__Exercise__:
Among the lines below, take the one holding "to directly finance", the one holding "(Northampton: Edward Elgar).", and all lines between them. Set them down exactly.

__Material to process__:

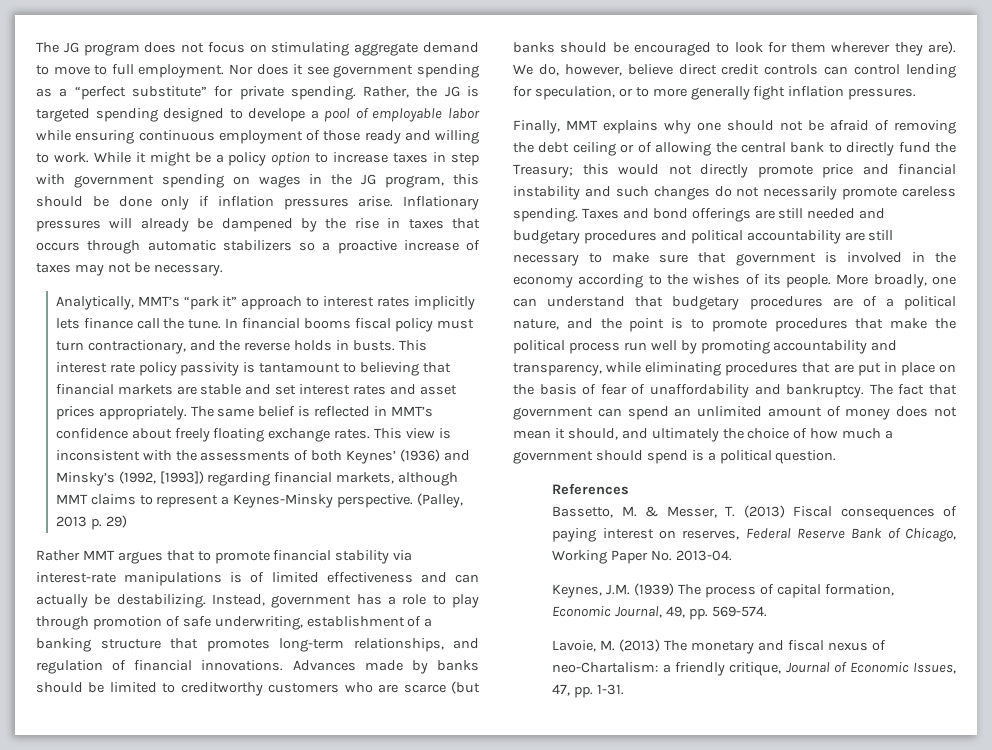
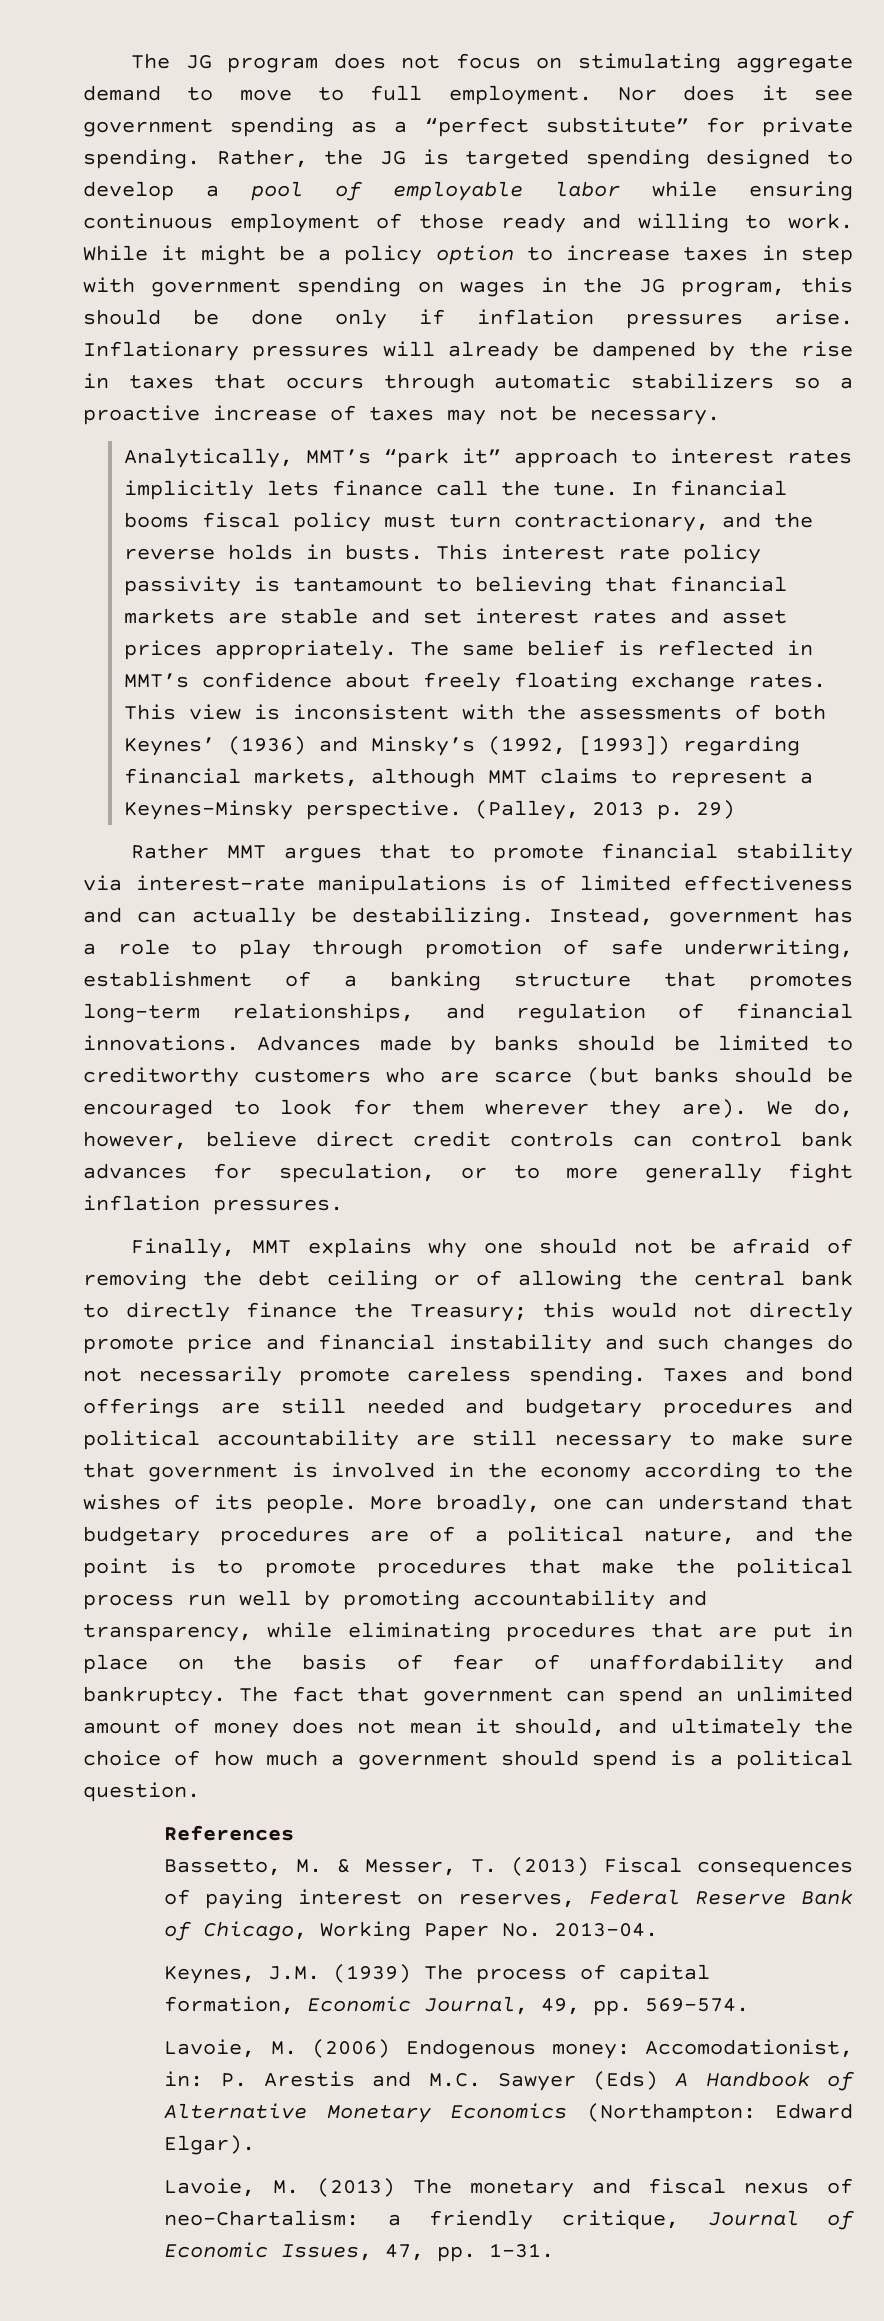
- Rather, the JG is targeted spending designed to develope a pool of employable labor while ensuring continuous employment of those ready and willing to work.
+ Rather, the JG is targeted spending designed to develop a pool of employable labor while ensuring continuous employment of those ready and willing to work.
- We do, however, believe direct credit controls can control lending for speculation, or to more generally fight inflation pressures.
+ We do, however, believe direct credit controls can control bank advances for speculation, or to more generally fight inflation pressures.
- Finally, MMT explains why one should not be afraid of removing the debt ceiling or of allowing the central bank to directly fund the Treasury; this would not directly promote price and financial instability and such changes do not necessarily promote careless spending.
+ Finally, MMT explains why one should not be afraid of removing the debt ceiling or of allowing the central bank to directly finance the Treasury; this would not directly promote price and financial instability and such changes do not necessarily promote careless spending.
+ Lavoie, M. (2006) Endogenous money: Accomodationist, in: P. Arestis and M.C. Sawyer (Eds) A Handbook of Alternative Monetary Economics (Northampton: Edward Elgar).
==
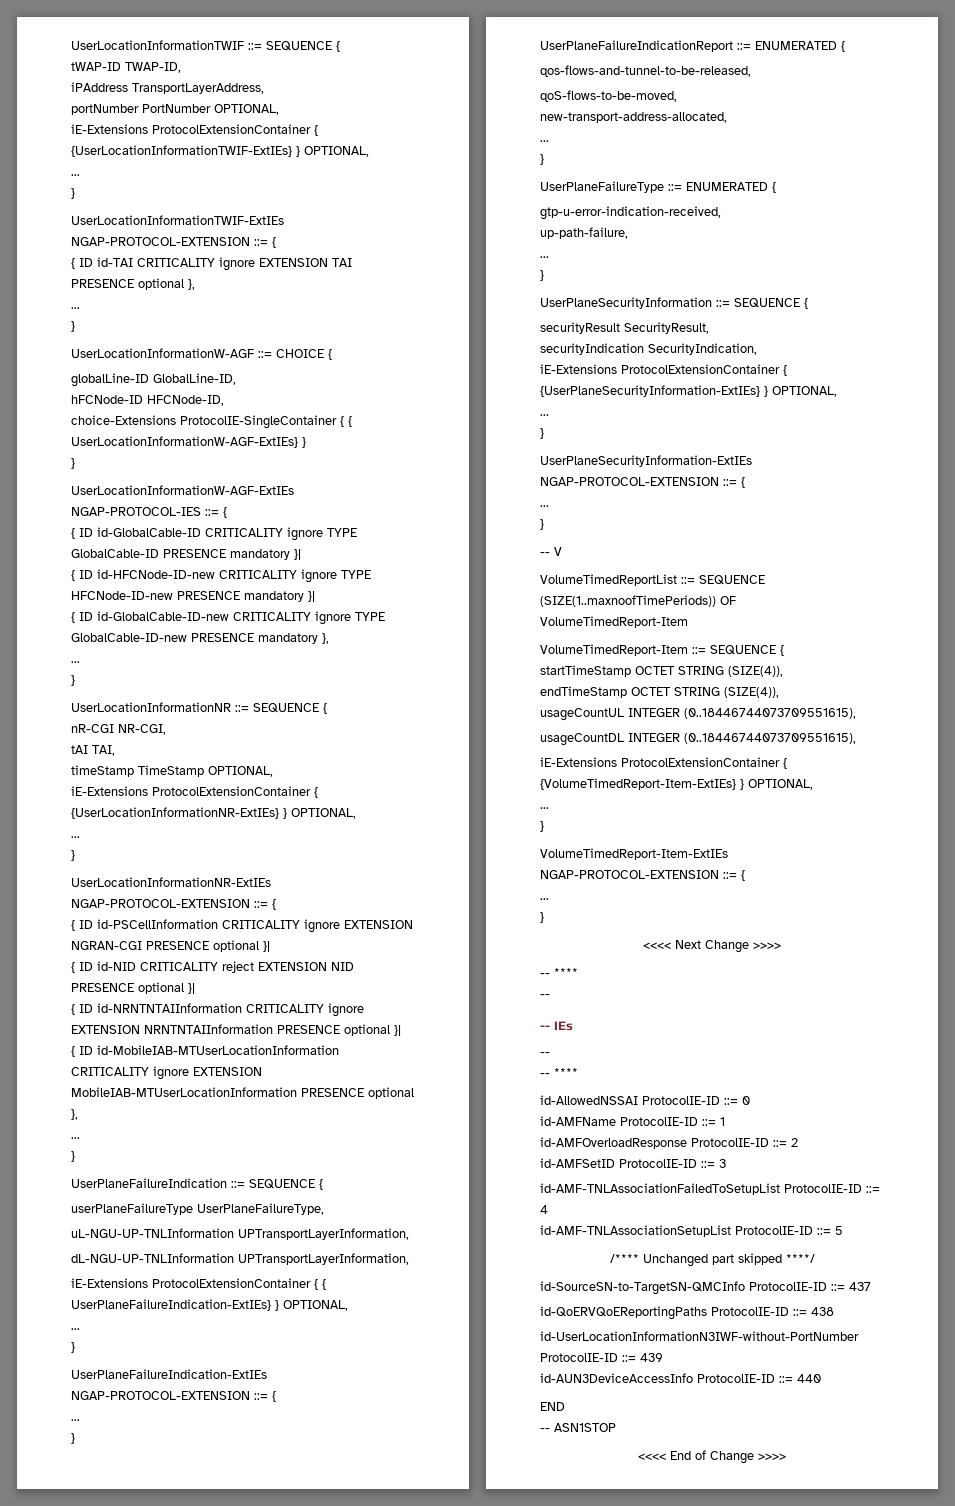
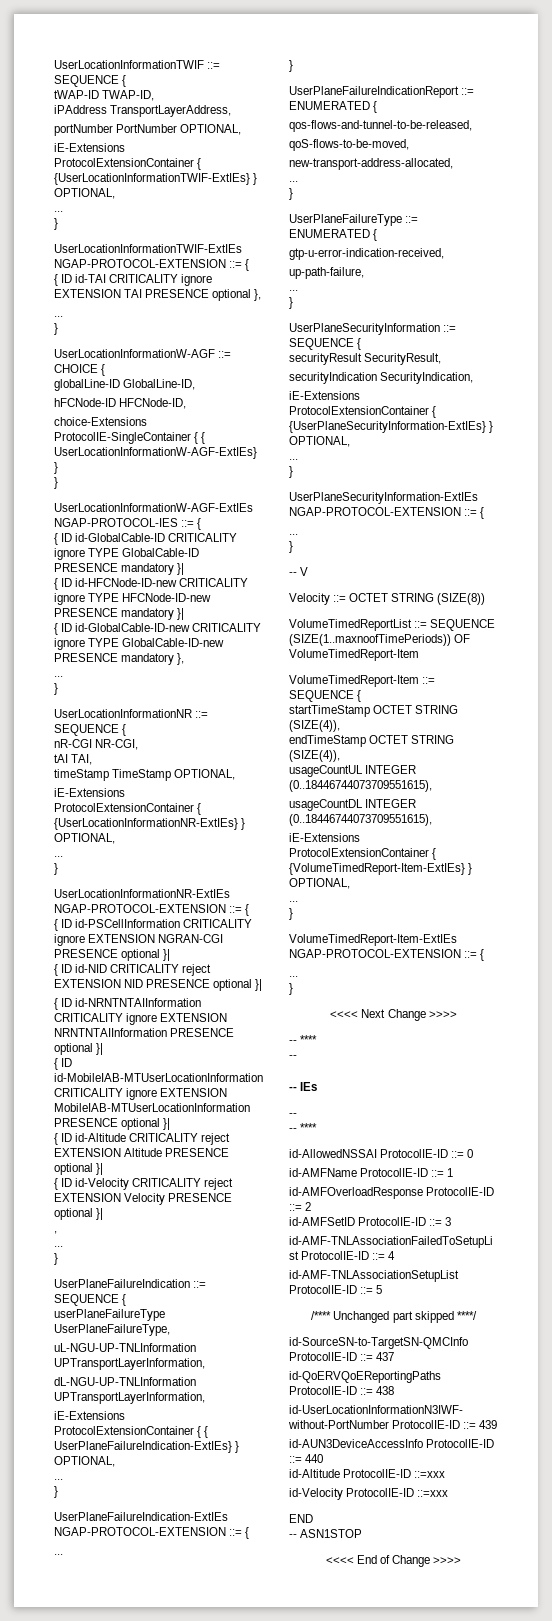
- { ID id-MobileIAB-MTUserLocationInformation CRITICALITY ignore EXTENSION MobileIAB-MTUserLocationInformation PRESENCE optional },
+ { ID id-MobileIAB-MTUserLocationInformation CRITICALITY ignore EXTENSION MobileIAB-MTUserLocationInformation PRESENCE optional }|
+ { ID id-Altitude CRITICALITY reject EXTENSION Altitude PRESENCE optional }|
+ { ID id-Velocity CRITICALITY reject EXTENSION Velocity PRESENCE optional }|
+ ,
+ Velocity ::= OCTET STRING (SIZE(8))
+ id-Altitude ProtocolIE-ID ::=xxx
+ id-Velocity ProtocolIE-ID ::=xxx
* * *
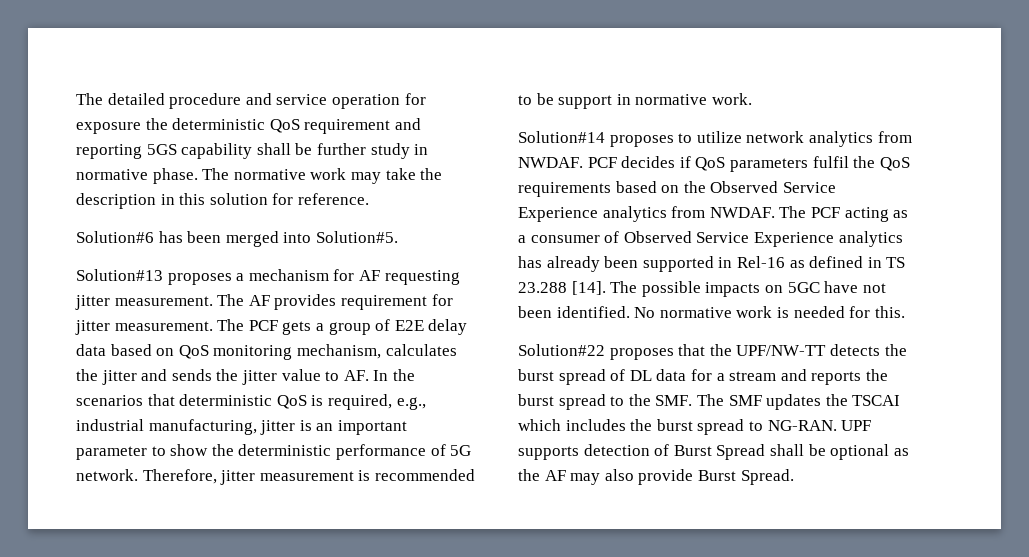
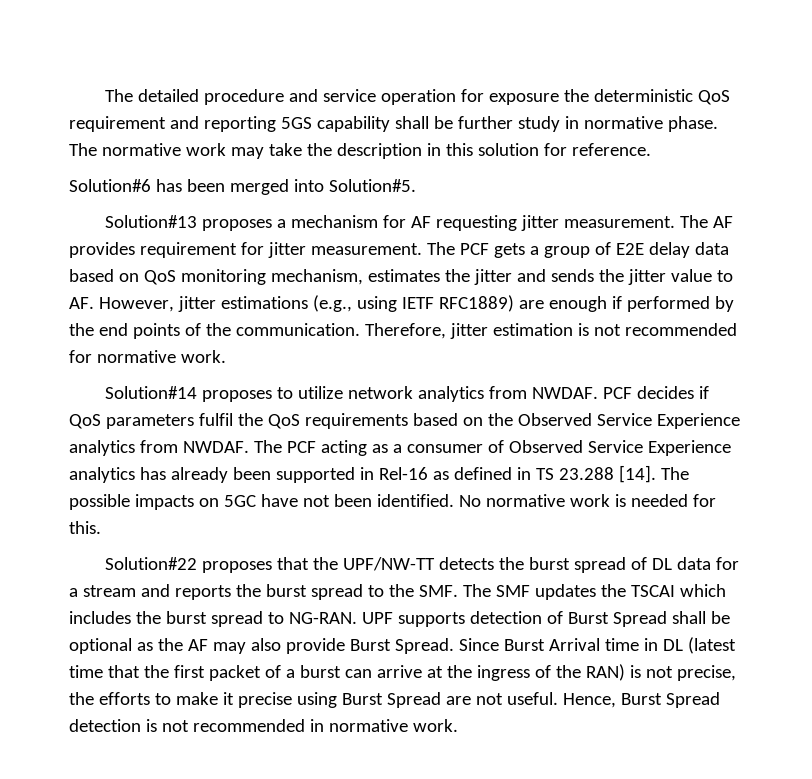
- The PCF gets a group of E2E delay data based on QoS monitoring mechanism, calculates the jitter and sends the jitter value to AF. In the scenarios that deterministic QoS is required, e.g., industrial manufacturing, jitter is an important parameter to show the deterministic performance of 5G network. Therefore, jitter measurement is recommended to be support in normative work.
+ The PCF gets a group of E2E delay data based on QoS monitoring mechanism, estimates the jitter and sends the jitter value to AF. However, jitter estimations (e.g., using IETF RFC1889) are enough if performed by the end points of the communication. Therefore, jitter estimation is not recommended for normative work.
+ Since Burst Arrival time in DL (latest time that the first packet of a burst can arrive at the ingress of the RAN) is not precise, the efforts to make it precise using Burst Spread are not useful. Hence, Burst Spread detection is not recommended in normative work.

__Response to this exercise__:
+ Finally, MMT explains why one should not be afraid of removing the debt ceiling or of allowing the central bank to directly finance the Treasury; this would not directly promote price and financial instability and such changes do not necessarily promote careless spending.
+ Lavoie, M. (2006) Endogenous money: Accomodationist, in: P. Arestis and M.C. Sawyer (Eds) A Handbook of Alternative Monetary Economics (Northampton: Edward Elgar).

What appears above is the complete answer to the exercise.